Goal of the exercise ::
Copy, in full, each line of the material that holds the word "placing".

Input for this task ::

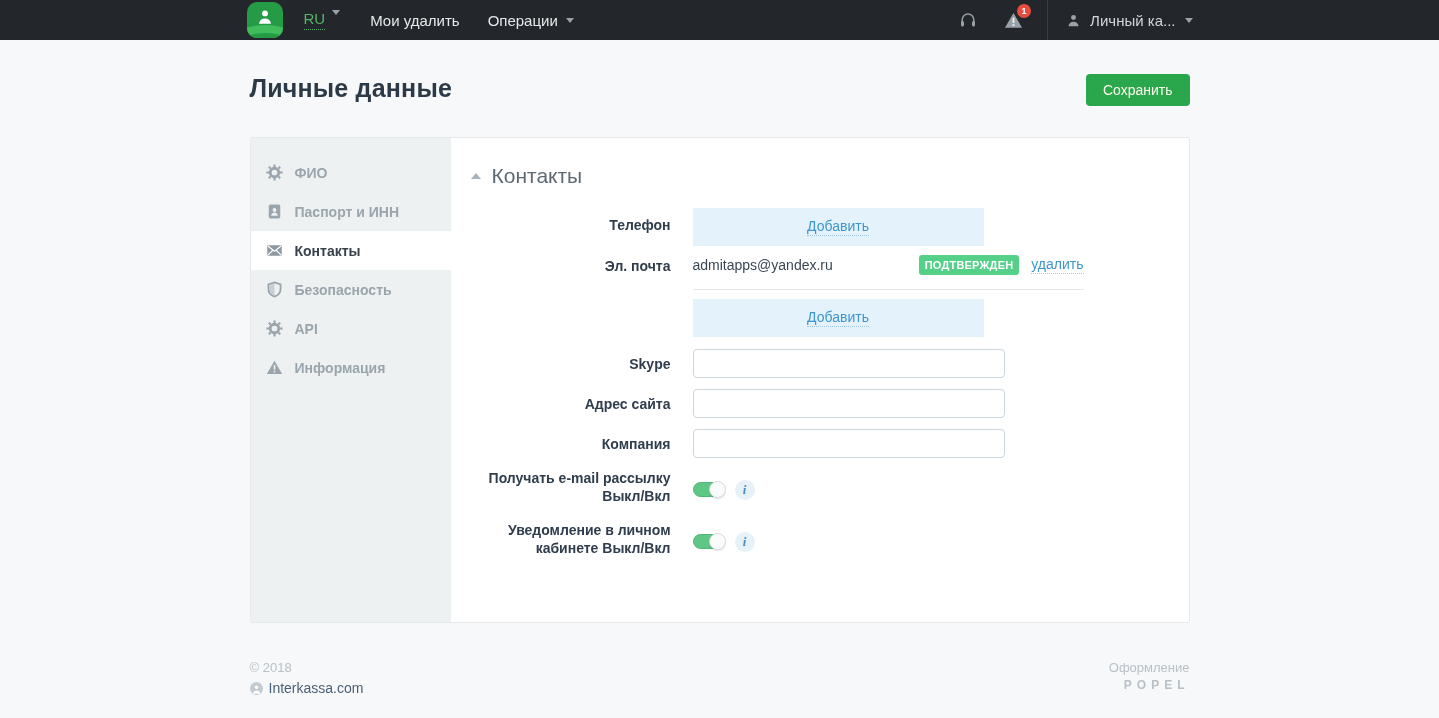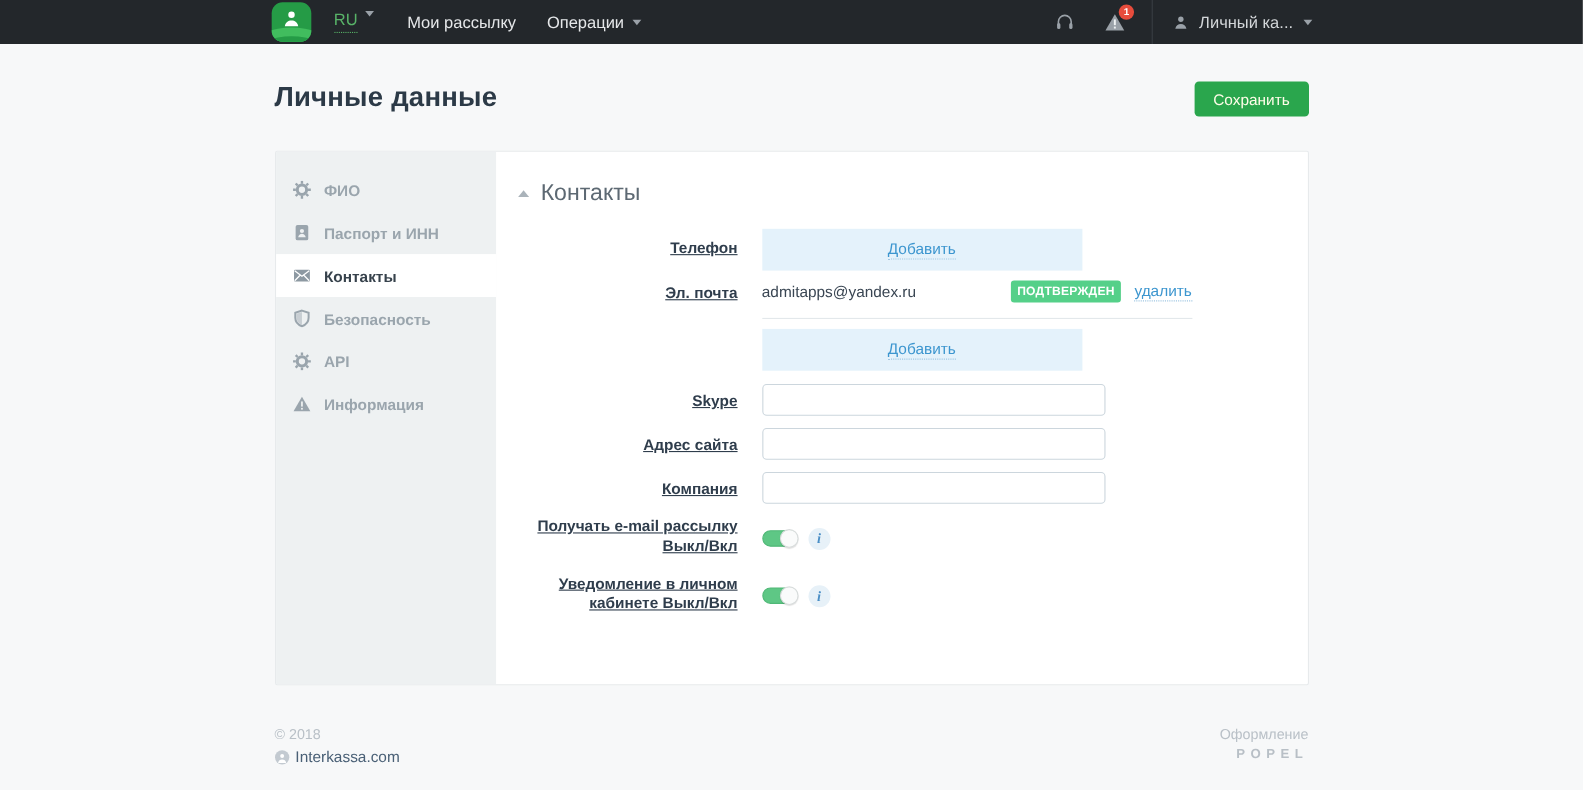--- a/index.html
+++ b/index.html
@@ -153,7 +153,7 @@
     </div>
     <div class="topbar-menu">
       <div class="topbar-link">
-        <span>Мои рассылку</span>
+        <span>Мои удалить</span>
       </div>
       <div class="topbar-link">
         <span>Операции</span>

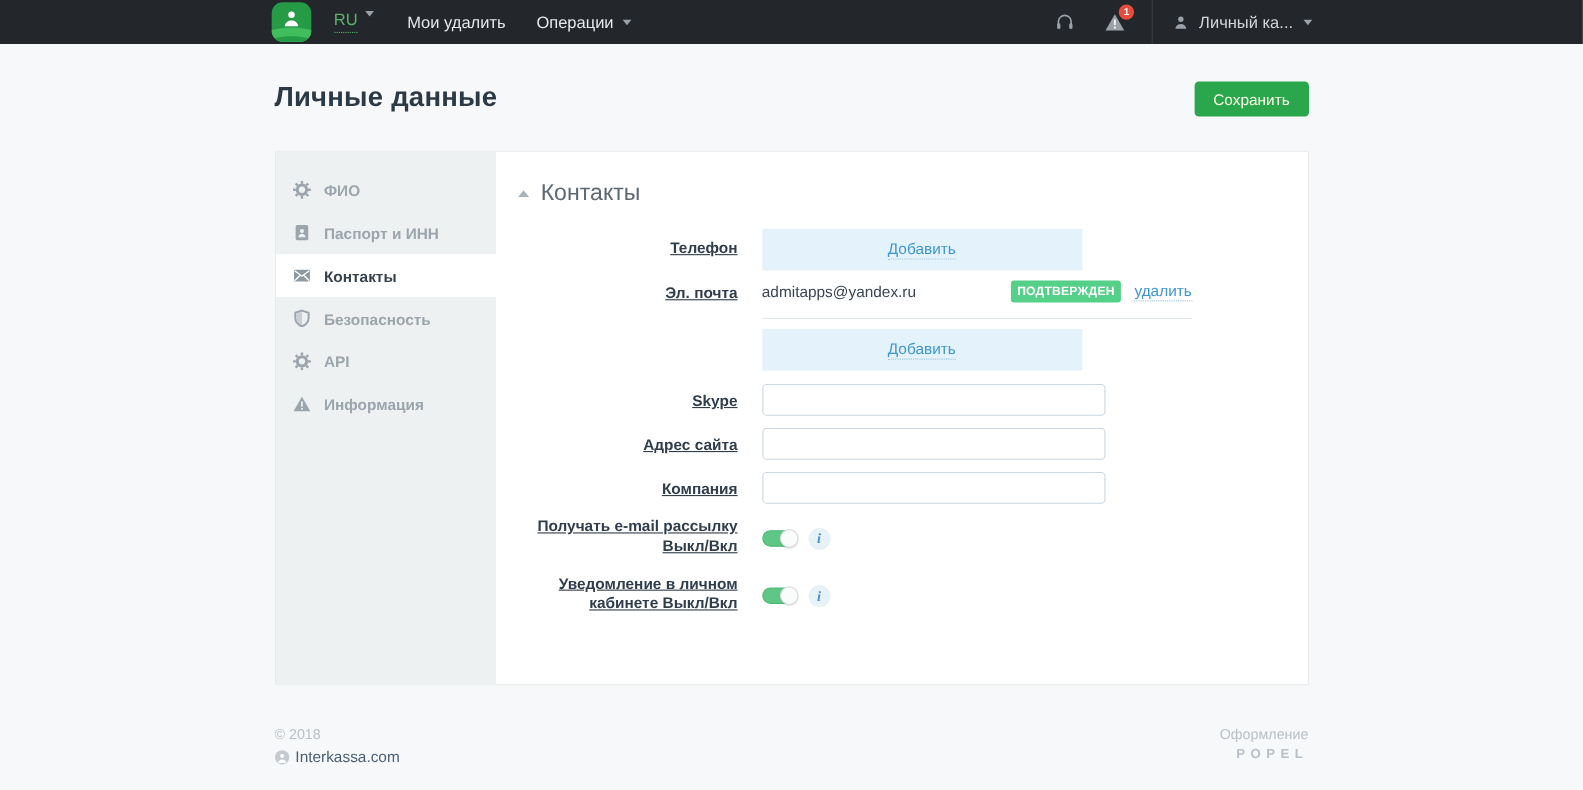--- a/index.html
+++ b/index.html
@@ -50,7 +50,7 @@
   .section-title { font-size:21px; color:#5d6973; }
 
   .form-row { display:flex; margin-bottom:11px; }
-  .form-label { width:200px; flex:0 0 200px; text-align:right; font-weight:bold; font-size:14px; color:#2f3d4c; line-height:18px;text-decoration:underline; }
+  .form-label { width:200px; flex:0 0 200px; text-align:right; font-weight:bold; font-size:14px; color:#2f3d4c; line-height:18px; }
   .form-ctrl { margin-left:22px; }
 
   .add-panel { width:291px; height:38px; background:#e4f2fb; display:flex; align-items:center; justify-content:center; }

==

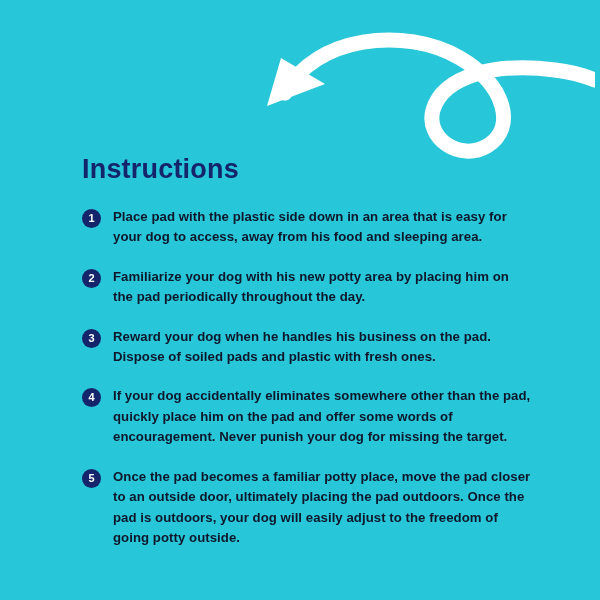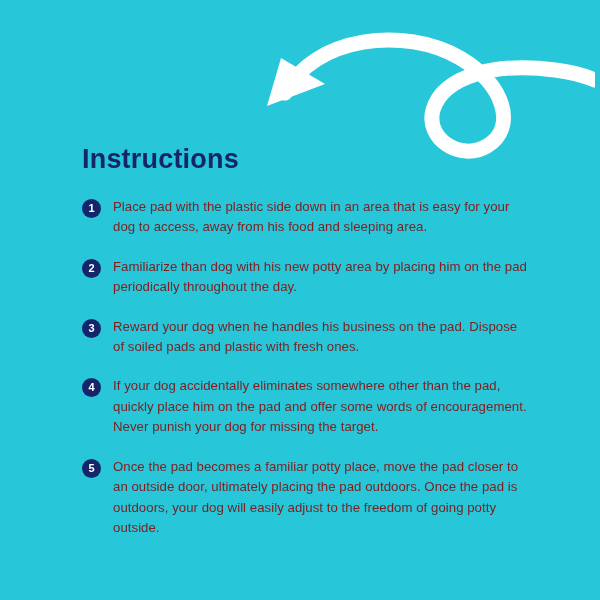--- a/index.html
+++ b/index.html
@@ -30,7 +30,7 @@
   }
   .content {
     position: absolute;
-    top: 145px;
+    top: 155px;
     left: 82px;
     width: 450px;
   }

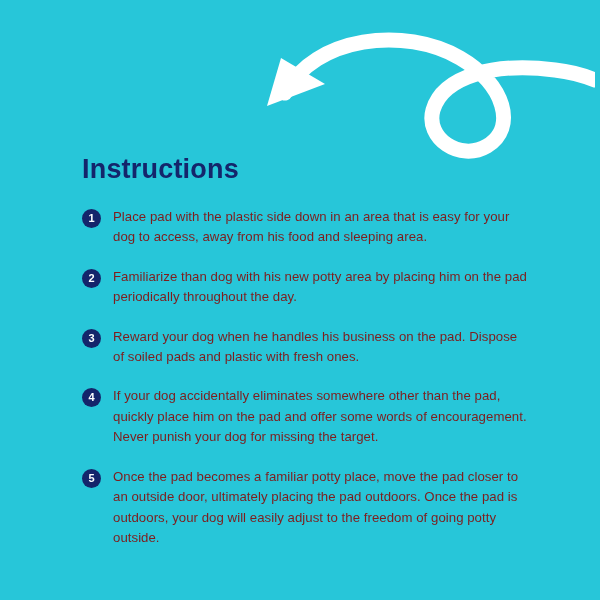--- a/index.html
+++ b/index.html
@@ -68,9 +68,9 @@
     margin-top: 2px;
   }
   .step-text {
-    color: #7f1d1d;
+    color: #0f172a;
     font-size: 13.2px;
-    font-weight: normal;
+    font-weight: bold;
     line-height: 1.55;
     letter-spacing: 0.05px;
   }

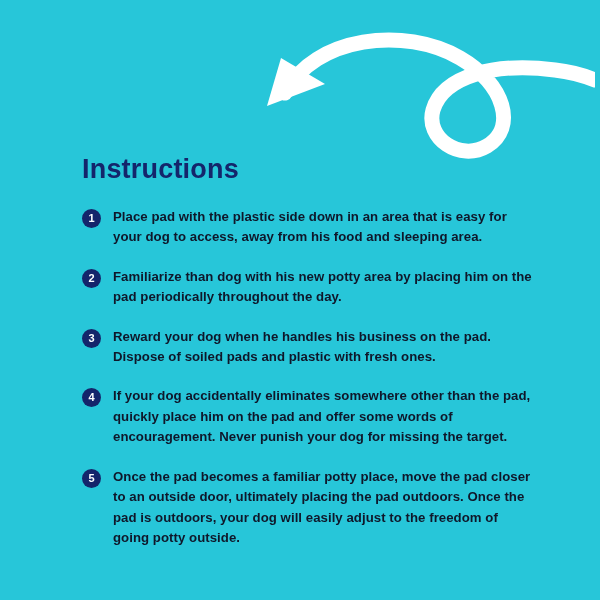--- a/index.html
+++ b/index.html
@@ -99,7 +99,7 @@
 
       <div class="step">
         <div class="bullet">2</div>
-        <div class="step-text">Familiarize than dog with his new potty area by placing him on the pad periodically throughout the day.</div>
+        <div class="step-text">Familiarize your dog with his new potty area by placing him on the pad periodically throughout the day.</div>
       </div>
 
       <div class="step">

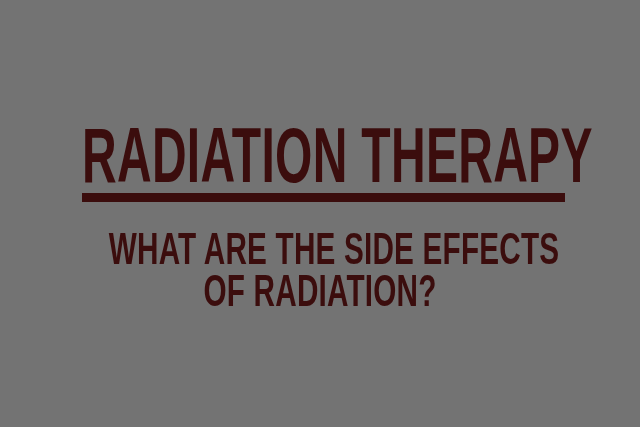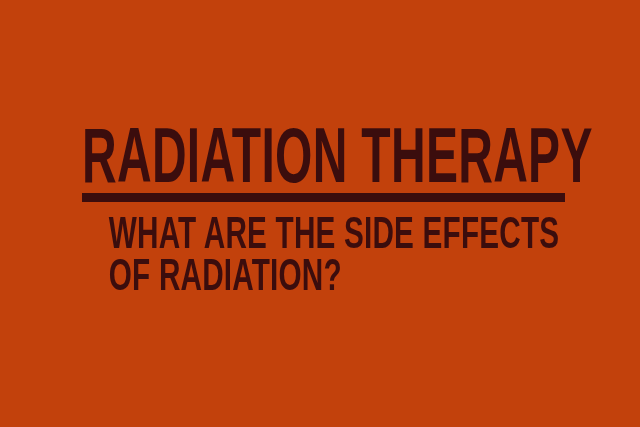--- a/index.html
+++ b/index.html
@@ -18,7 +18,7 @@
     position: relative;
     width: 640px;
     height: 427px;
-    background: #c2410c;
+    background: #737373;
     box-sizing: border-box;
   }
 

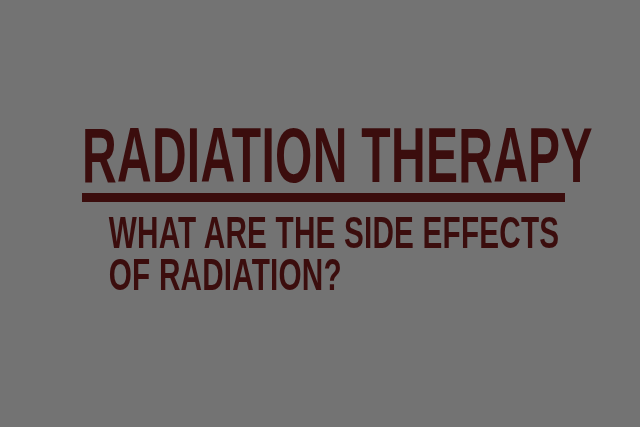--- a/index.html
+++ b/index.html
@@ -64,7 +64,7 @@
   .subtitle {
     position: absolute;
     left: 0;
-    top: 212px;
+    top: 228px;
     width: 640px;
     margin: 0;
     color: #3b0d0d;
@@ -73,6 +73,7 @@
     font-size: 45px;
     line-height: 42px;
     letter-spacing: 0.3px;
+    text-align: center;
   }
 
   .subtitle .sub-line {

Answer for this exercise ::
-        <div class="step-text">Familiarize than dog with his new potty area by placing him on the pad periodically throughout the day.</div>
+        <div class="step-text">Familiarize your dog with his new potty area by placing him on the pad periodically throughout the day.</div>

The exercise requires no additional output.